EXCLUSIVO PARA ASSINANTES
Foto do(a) coluna

Jornalista, É Pesquisador Sênior Do Brazil Institute Do Wilson Center, em Washington

Opinião|EUA andarão para trás ao banir ou limitar aborto

No Brasil, onde o tema não é prioritário para as mulheres eleitas pelo povo, é difícil de vislumbrar algum progresso.

Atualização:

Quem diria, os Estados Unidos podem ficar parecidos com o Brasil e outras sociedades conservadoras e atrasadas na questão do aborto. Segundo minuta de decisão da Suprema Corte sobre caso em litígio no Estado de Mississippi, obtida pelo jornal online Politico e publicada no início da semana, em vazamento sem precedentes, o direito ao aborto, que é preceito constitucional há 49 anos, será restringido ou anulado, deixando para os Legislativos dos 50 Estados a decisão sobre a interrupção artificial da gestação.

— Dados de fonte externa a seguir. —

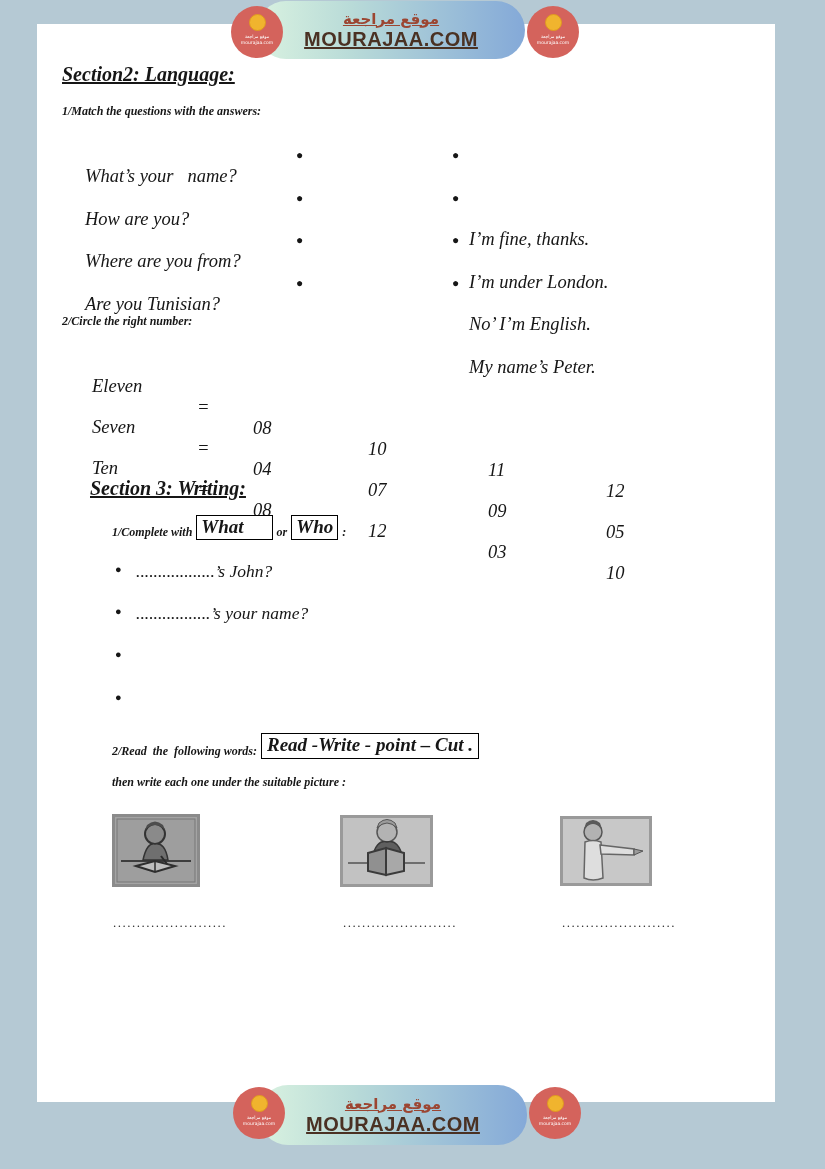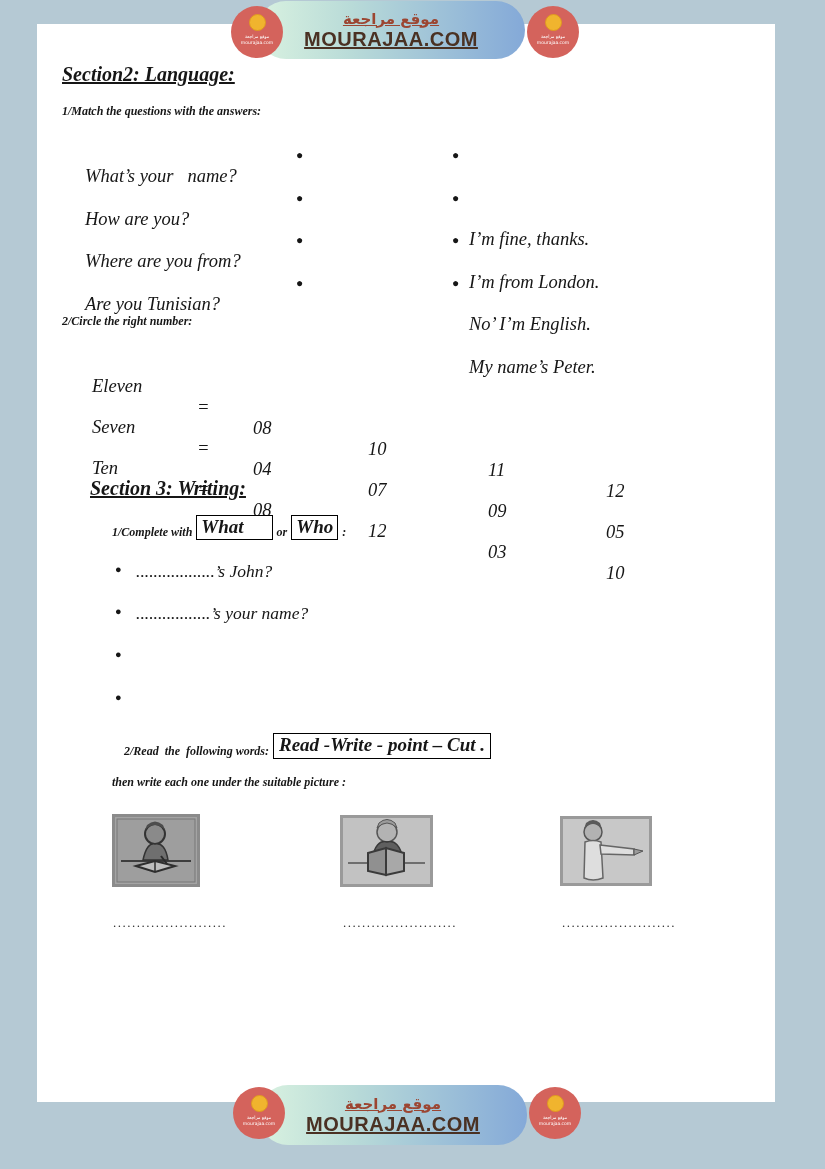--- a/index.html
+++ b/index.html
@@ -126,21 +126,21 @@
 <div class="match-row it" style="top:145px">
   <span class="q">What’s your   name?</span>
   <span class="d1 dot-glyph">●</span>
   <span class="d2 dot-glyph">●</span>
   <span class="a">I’m fine, thanks.</span>
 </div>
 <div class="match-row it" style="top:188px">
   <span class="q">How are you?</span>
   <span class="d1 dot-glyph">●</span>
   <span class="d2 dot-glyph">●</span>
-  <span class="a">I’m from London.</span>
+  <span class="a">I’m under London.</span>
 </div>
 <div class="match-row it" style="top:230px">
   <span class="q">Where are you from?</span>
   <span class="d1 dot-glyph">●</span>
   <span class="d2 dot-glyph">●</span>
   <span class="a">No’ I’m English.</span>
 </div>
 <div class="match-row it" style="top:273px">
   <span class="q">Are you Tunisian?</span>
   <span class="d1 dot-glyph">●</span>
@@ -193,21 +193,21 @@
   <span class="bd">●</span>
   <span class="bt">.................’s your name?</span>
 </div>
 <div class="bullet-row" style="top:646px">
   <span class="bd">●</span>
 </div>
 <div class="bullet-row" style="top:689px">
   <span class="bd">●</span>
 </div>
 
-<div class="abs inline-row" style="left:124px;top:733px">
+<div class="abs inline-row" style="left:112px;top:733px">
   <span class="h2">2/Read  the  following words:</span>
   <span class="boxwords">Read -Write - point – Cut .</span>
 </div>
 <div class="abs h2" style="left:112px;top:775px">then write each one under the suitable picture :</div>
 
 <div class="pic" style="left:112px;top:814px">
   <svg width="88" height="73" viewBox="0 0 88 73">
     <rect x="1.5" y="1.5" width="85" height="70" fill="#a4a4a4" stroke="#8b8b8b" stroke-width="3"></rect>
     <rect x="5" y="5" width="78" height="63" fill="#9e9e9e" stroke="#777" stroke-width="1"></rect>
     <line x1="9" y1="47" x2="79" y2="47" stroke="#3d3d3d" stroke-width="2"></line>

O projeto de lei adotado no Mississippi proíbe o aborto depois de 15 semanas. O autor da controvertida decisão, o juiz Samuel Alito, foi elevado ao Supremo pelo presidente republicano George W. Bush. Uma decisão ainda mais drástica, aprovada pelo tribunal supremo do Texas, limita o aborto à sexta semana, quando muitas mulheres nem sequer sabem que estão grávidas.

O objetivo dos proponentes de ambas as iniciativas é restringir fortemente ou invalidar decisão tomada há meio século por sete juízes da Suprema Corte (cinco dos quais nomeados por presidentes republicanos) que legalizou o aborto com base no direito à privacidade – um direito que, a exemplo de outros, não consta no texto original da Constituição. Nos Estados Unidos e em outras democracias, o direito à privacidade foi construído ao longo do tempo por jurisprudências adotadas para proteger o indivíduo contra a intromissão indevida do Estado em sua vida privada. O privilégio dá às mulheres a opção de escolher se querem ou não levar a gravidez a termo.

A complexidade do debate público começa com os termos usados para descrever os dois campos em contenda. De um lado estão os que se autointitulam “pro-choice”, ou seja, “pela escolha”, e defendem a soberania da mulher sobre seu corpo; do outro, alinham-se os que se autodefinem “pro-life”, ou “pela vida”. Estes buscam o banimento do aborto e julgam ter o monopólio das razões éticas, morais ou religiosas que invocam para justificar sua posição. As pesquisas de opinião, estáveis há anos, mostram apoio de 62% dos cidadãos e de proporções maiores de mulheres ao aborto legal. Mas os números variam quando as restrições propostas são nuançadas.

O presidente Joe Biden, o segundo católico a governar o país, vai à missa as domingos, mas é pro-choice. Donald Trump, um narcisista pragmático acusado de atos de violência sexual por várias mulheres e que nunca orientou suas ações por razões de ordem moral, reforçou o lado antiaborto nos seus quatro anos na Casa Branca nomeando três juristas conservadores para a Suprema Corte. A nova maioria do tribunal tornou inevitável a limitação ou proibição do aborto. A forma final da decisão terá fortes consequências políticas, a começar para o prestígio do próprio Supremo, que está em declínio.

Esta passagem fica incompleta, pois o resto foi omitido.